Instructions for the task » Please print every record below exactly as it appears, but leave out the pictures.

Data provided »
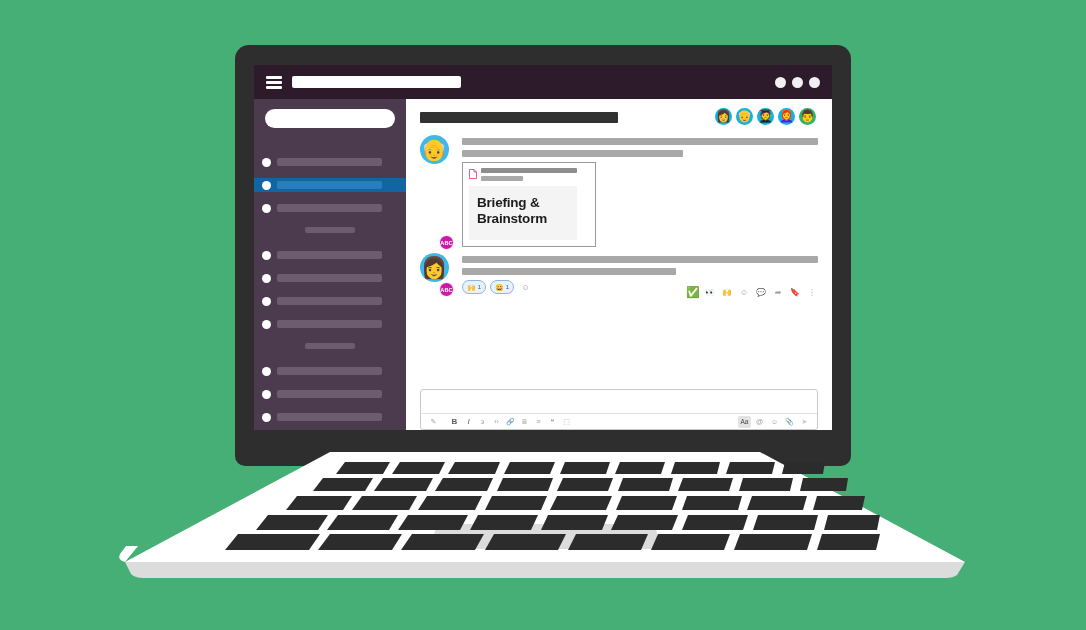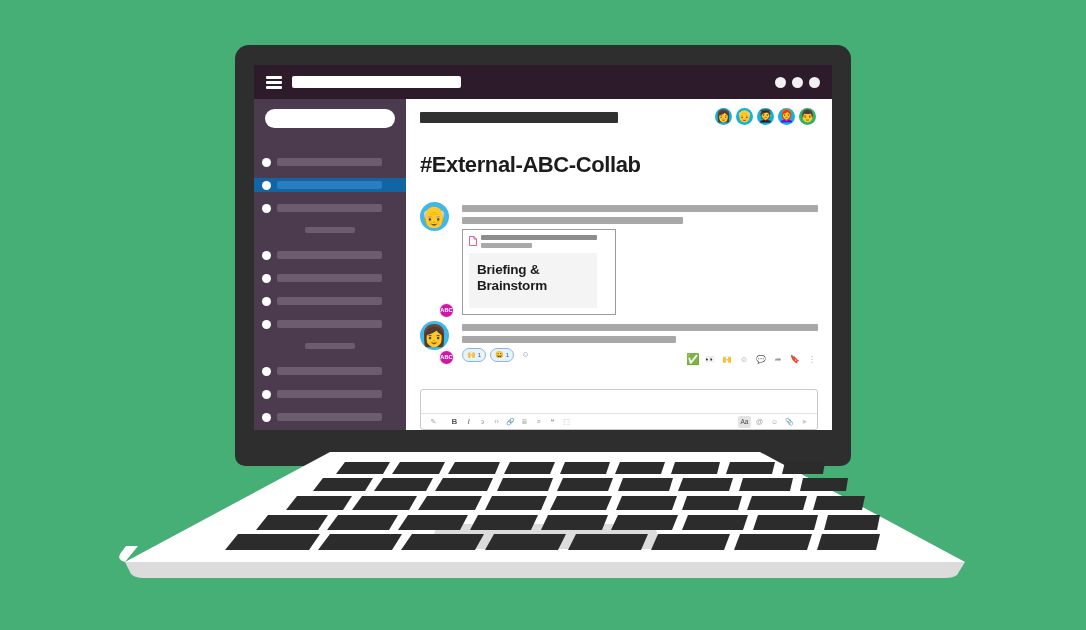"#External-ABC-Collab" h1 { html: <h1>#External-ABC-Collab</h1> -> none }
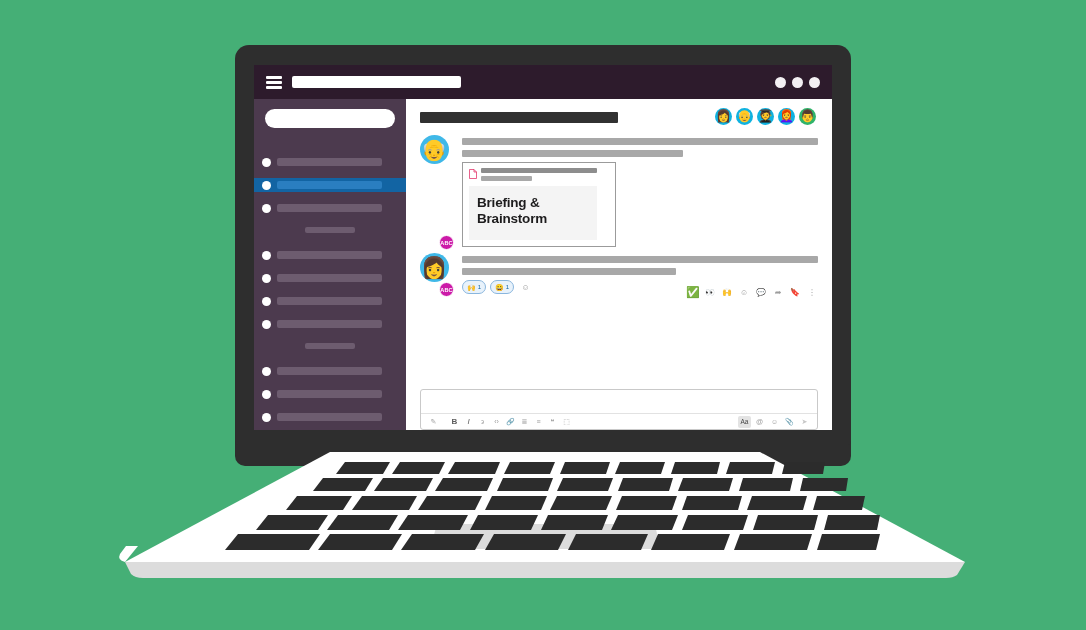"Briefing & Brainstorm" #pdf-card { width: 154px -> 134px }
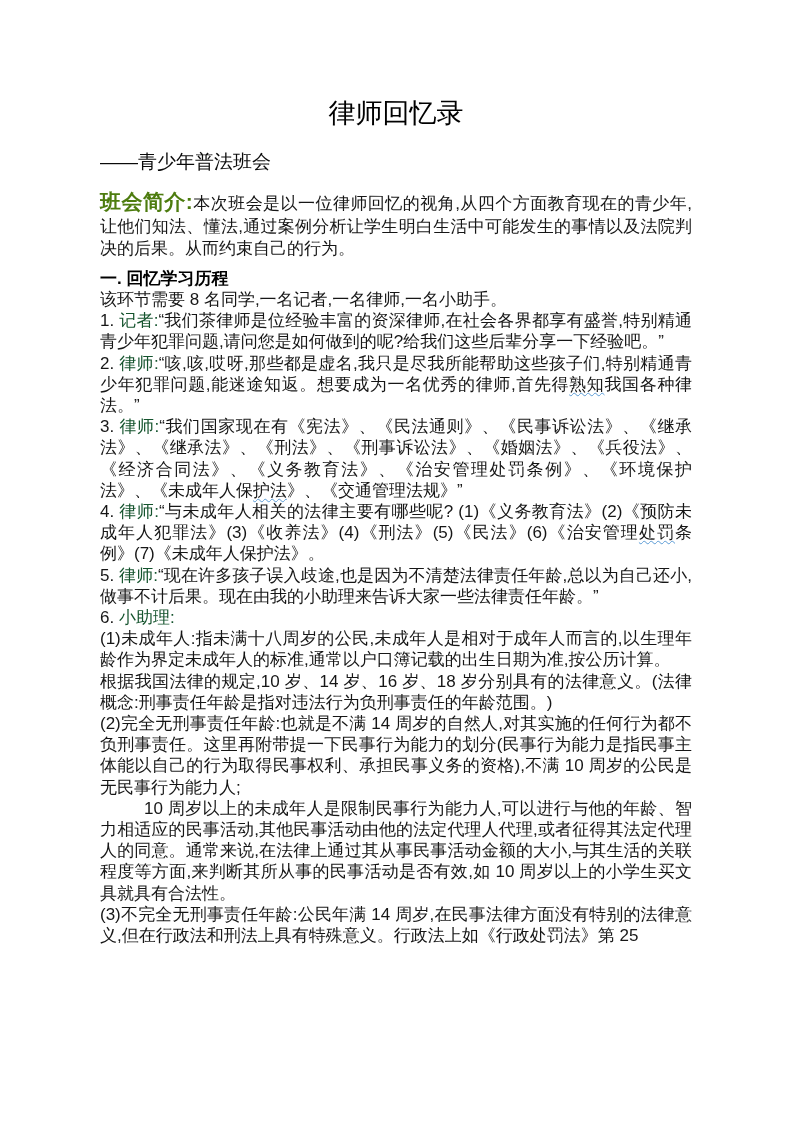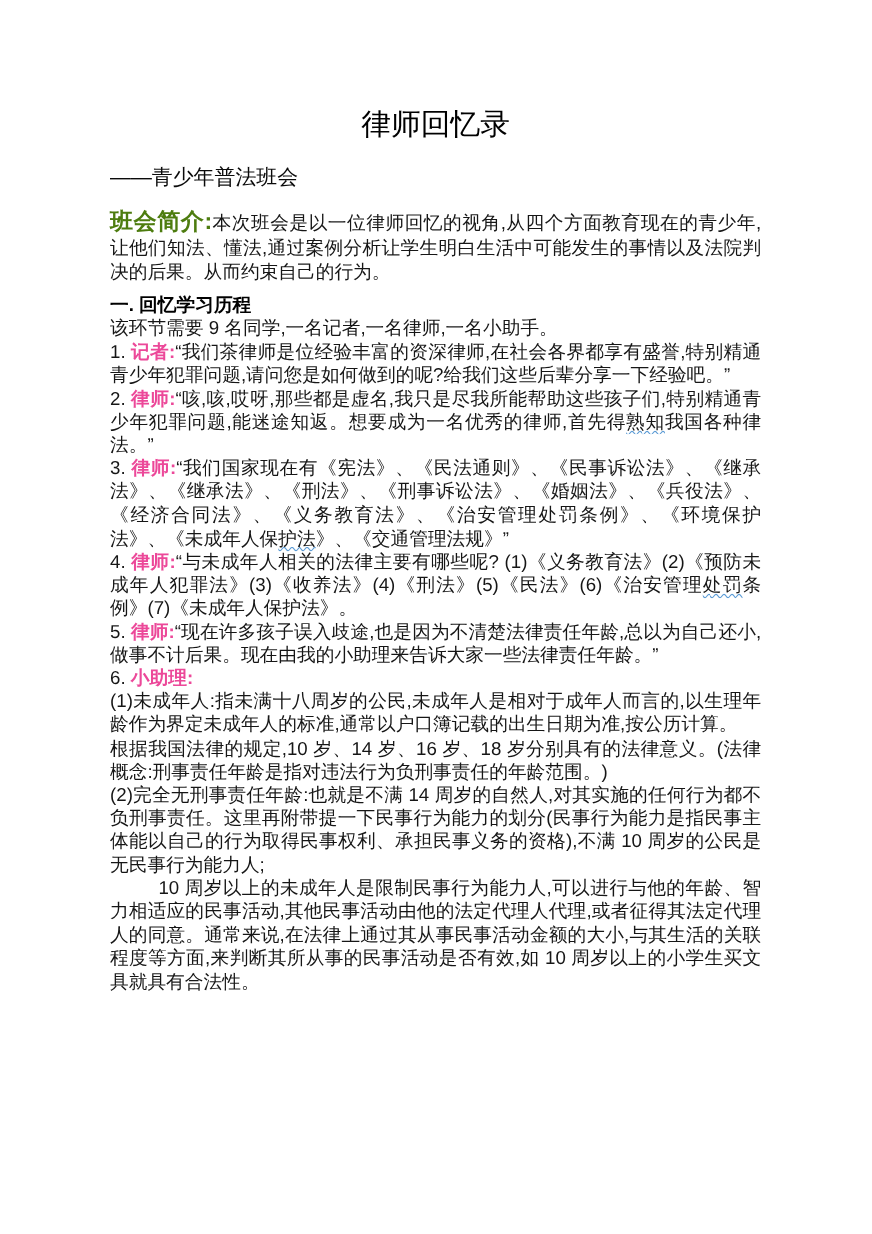"该环节需要 9 名同学,一名记者,一名律师,一名小助手。" span { text: 9 -> 8 }
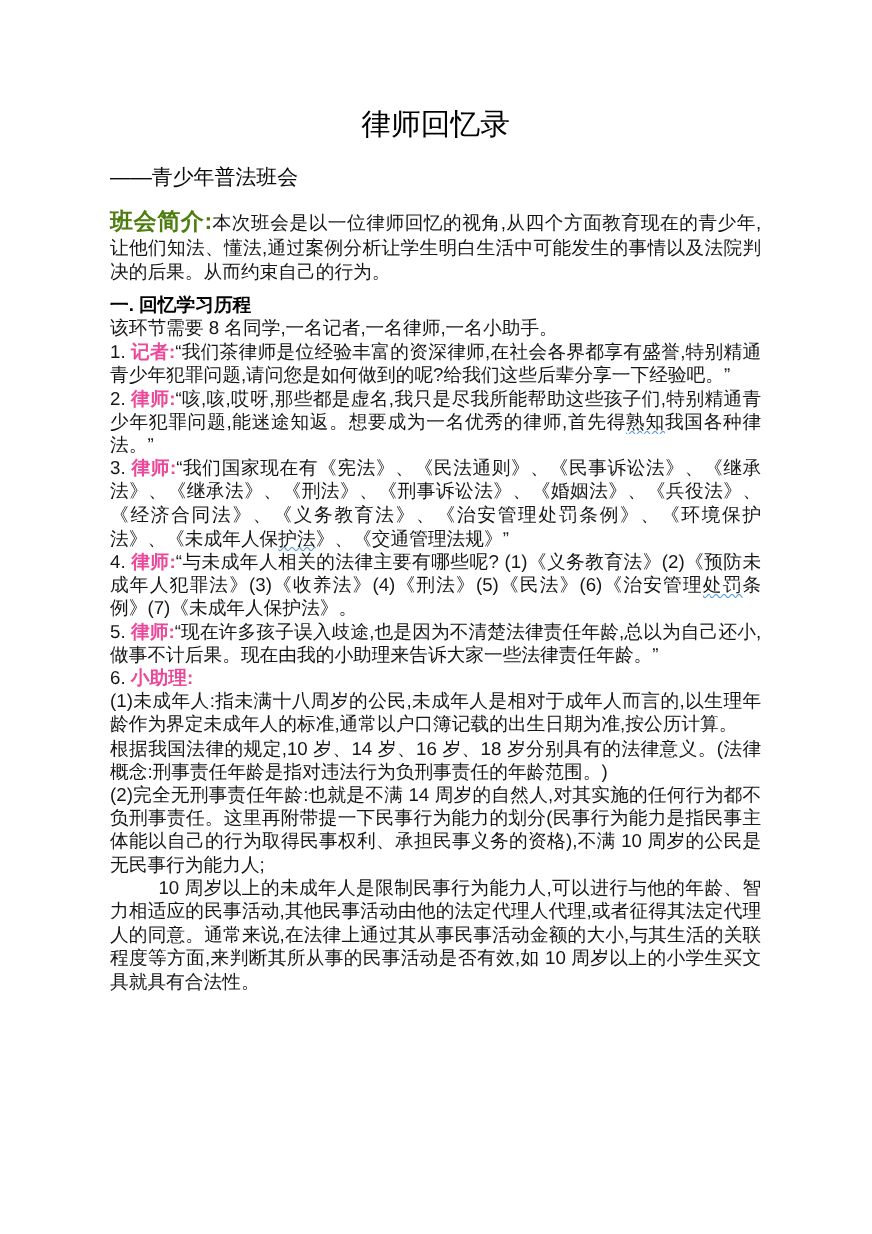"记者:" .run-b { color: #ec4899 -> #14532d; font-weight: 700 -> 400 }
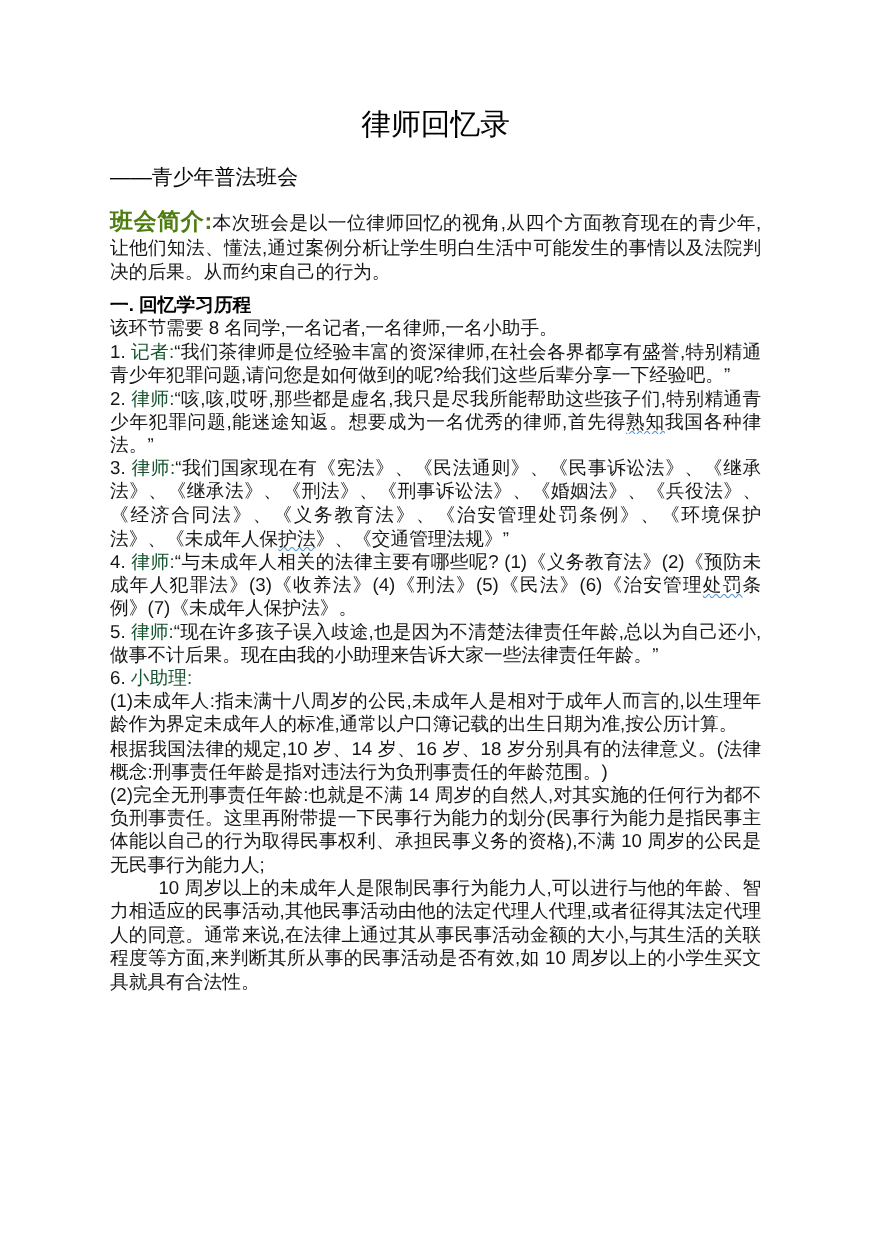"(3)不完全无刑事责任年龄:公民年满 14" p.body-para { html: none -> <p><span>(3)不完全无刑事责任年龄:公民年满 14 周岁,在民事法律方面没有特别的法律意义,但在行政法和刑法上具有特殊意义。行政法上如《行政处罚法》第 25</span></p> }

Your response »
"#External-ABC-Collab" h1 { html: <h1>#External-ABC-Collab</h1> -> none }
"Briefing & Brainstorm" #pdf-card { width: 154px -> 134px }
"该环节需要 9 名同学,一名记者,一名律师,一名小助手。" span { text: 9 -> 8 }
"记者:" .run-b { color: #ec4899 -> #14532d; font-weight: 700 -> 400 }
"(3)不完全无刑事责任年龄:公民年满 14" p.body-para { html: none -> <p><span>(3)不完全无刑事责任年龄:公民年满 14 周岁,在民事法律方面没有特别的法律意义,但在行政法和刑法上具有特殊意义。行政法上如《行政处罚法》第 25</span></p> }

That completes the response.